Manual Workflow

Step by step guide to using the Manual Scraper in MrScraper

The Manual Scraper in MrScraper allows you to create custom scraping workflows by defining a series of steps to extract data from web pages.

Tip

This mode is ideal for users who need full control over the scraping process and want to handle complex scenarios.

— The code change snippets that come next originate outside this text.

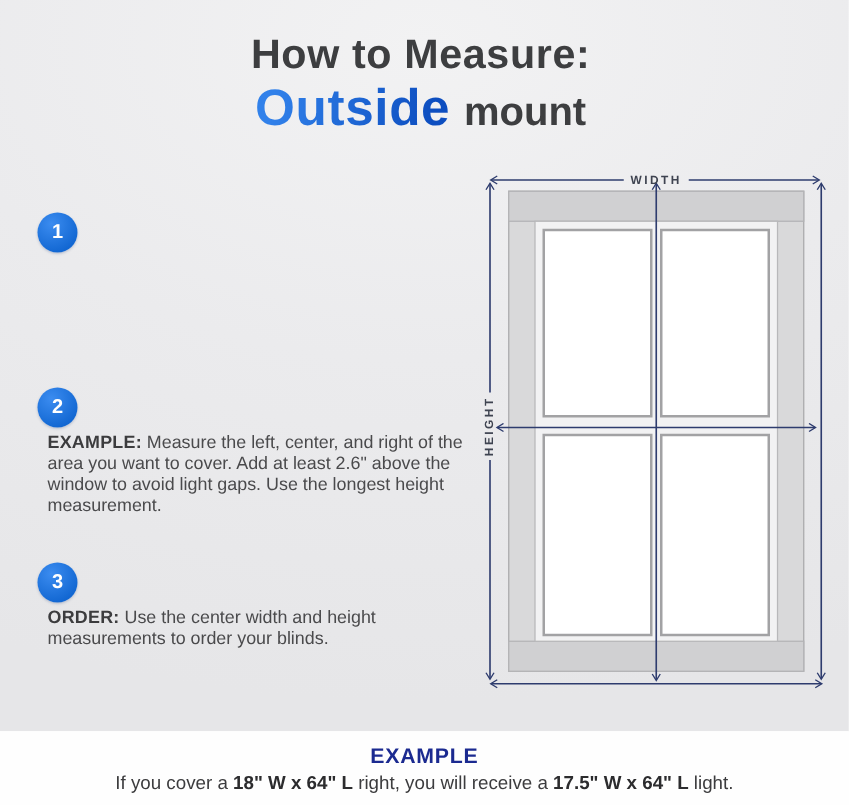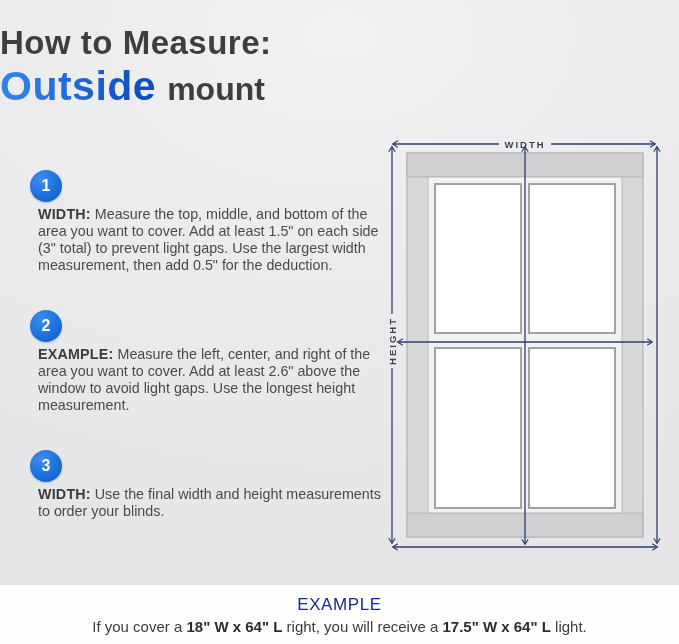--- a/index.html
+++ b/index.html
@@ -16,7 +16,7 @@
   }
 
   
-  .title { position: absolute; left: 0; top: 24px; width: 673px; text-align: left; }
+  .title { position: absolute; left: 0; top: 24px; width: 673px; text-align: center; }
   .title-line1 {
     font-size: 33px; font-weight: 600; color: #3d3e40; letter-spacing: 0.5px;
   }

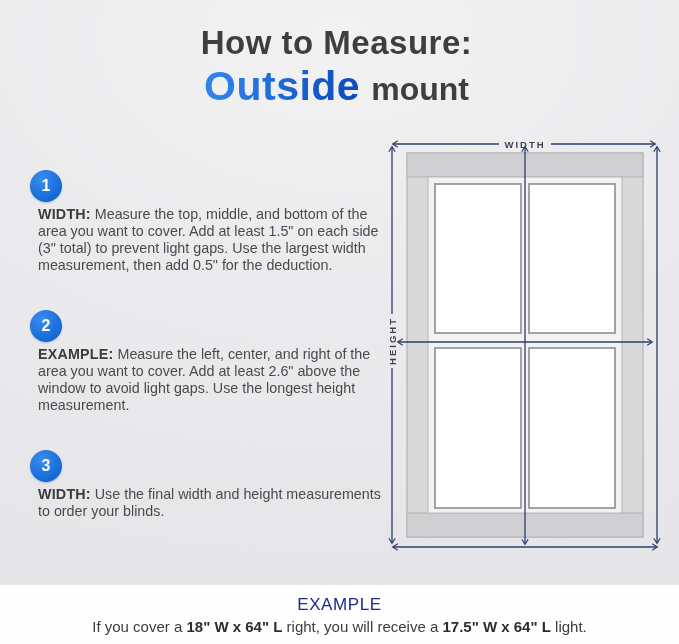--- a/index.html
+++ b/index.html
@@ -78,7 +78,6 @@
     <div class="step-badge">
         <span>1</span>
       </div>
-    <p class="step-body"><b>WIDTH:</b> <span>Measure the top, middle, and bottom of the area you want to cover. Add at least 1.5" on each side (3" total) to prevent light gaps. Use the largest width measurement, then add 0.5" for the deduction.</span></p>
   </div>
 
   <div class="step" style="top:310px">

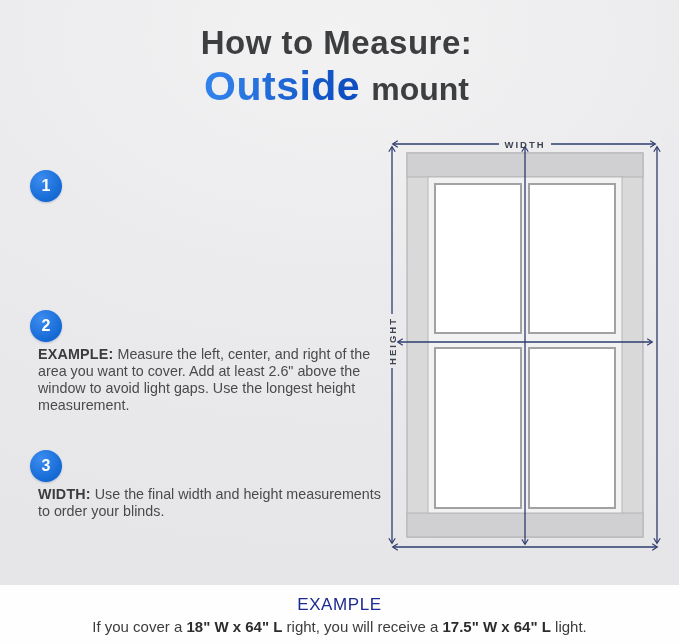--- a/index.html
+++ b/index.html
@@ -91,7 +91,7 @@
     <div class="step-badge">
         <span>3</span>
       </div>
-    <p class="step-body"><b>WIDTH:</b> <span>Use the final width and height measurements to order your blinds.</span></p>
+    <p class="step-body"><b>ORDER:</b> <span>Use the final width and height measurements to order your blinds.</span></p>
   </div>
 
   <svg class="diagram" viewBox="0 0 300 440" width="300" height="440" xmlns="http://www.w3.org/2000/svg">

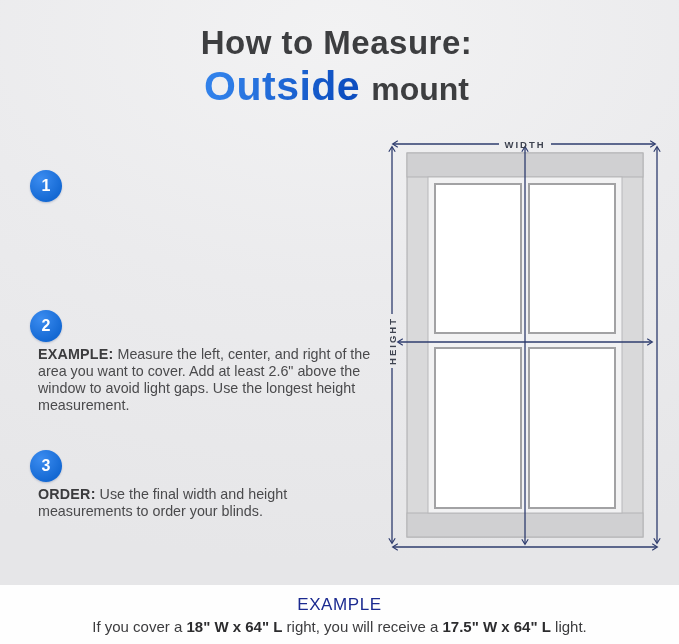--- a/index.html
+++ b/index.html
@@ -91,7 +91,7 @@
     <div class="step-badge">
         <span>3</span>
       </div>
-    <p class="step-body"><b>ORDER:</b> <span>Use the final width and height measurements to order your blinds.</span></p>
+    <p class="step-body"><b>ORDER:</b> <span>Use the center width and height measurements to order your blinds.</span></p>
   </div>
 
   <svg class="diagram" viewBox="0 0 300 440" width="300" height="440" xmlns="http://www.w3.org/2000/svg">

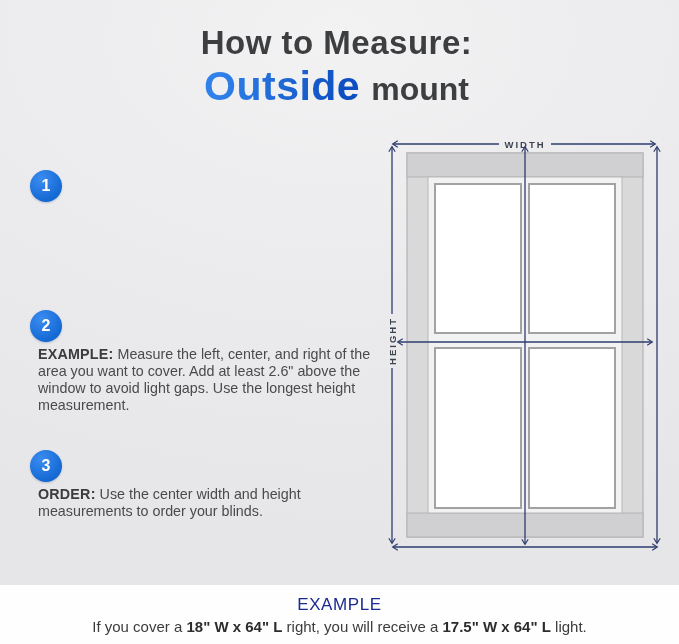--- a/index.html
+++ b/index.html
@@ -55,7 +55,7 @@
     background: #fefefe; text-align: center;
   }
   .example-heading {
-    margin-top: 10px; font-size: 17px; font-weight: 400;
+    margin-top: 10px; font-size: 17px; font-weight: 700;
     color: #1b2a90; letter-spacing: 0.6px;
   }
   .example-body {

When to Use Manual Workflow

Use the Manual Scraper when you need to:

  • Extract data from complex or dynamic websites that require specific interactions.
  • Implement custom workflows that involve multiple steps, such as navigation, data extraction, and pagination.
  • Handle situations where our markdown converter cleans or alters the HTML, causing the AI to fail when parsing it into JSON.

Manual Scraper Features

Below are the available step types you can add when building a manual scraper:

Step TypeDescription
ExtractScrape data from the webpage by setting an Extraction Name, choosing an Extraction Type (Text, Inner HTML, Outer HTML, or Attribute), and defining CSS selectors to target elements.
ClickSimulates a click action on a specified element.
DelayPauses the scraper for a set duration (in milliseconds) before moving to the next step.
InputEnters text into input fields on the webpage.
ScrollScrolls to the end of the page, scrolls until a specific text is found, or scrolls to a specific element (or until a certain number of elements).
Inject JavaScriptRuns custom JavaScript code on the webpage.
PaginateAutomatically navigates through multiple pages.

Pagination Types

Pagination TypeRequired Parameter
Query PaginationQuery parameter (e.g., ?page=2)
Directory PaginationNone (e.g., /list/page/2)
Next Page LinkNext page selector

Usage Example

Example 1 : Simple Website

Suppose you want to scrape data from this product page:

https://www.target.com/p/beats-studio-pro-bluetooth-wireless-headphones/-/A-89459966

On this site, the price is loaded dynamically through an internal API, so the AI Scraper won’t be able to extract it automatically. To capture this data, you’ll need to switch to the Manual Workflow and inject a small custom JavaScript snippet.

Follow the steps below:

  1. Create a scraper using the product URL above.
  2. After the AI Scraper completes the initial extraction, open the Manual Workflow tab at the top.
  3. Add Inject JavaScript step.
  4. Fill the Name field with data, and Script timeout with 50.
  5. Use this script:
Script
(() => { return window.__TGT_DATA__.__PRELOADED_QUERIES__.queries})();

Tip

You can locate the price by inspecting the page’s source code.
For this specific page, the price is available under the __TGT_DATA__ object in the window.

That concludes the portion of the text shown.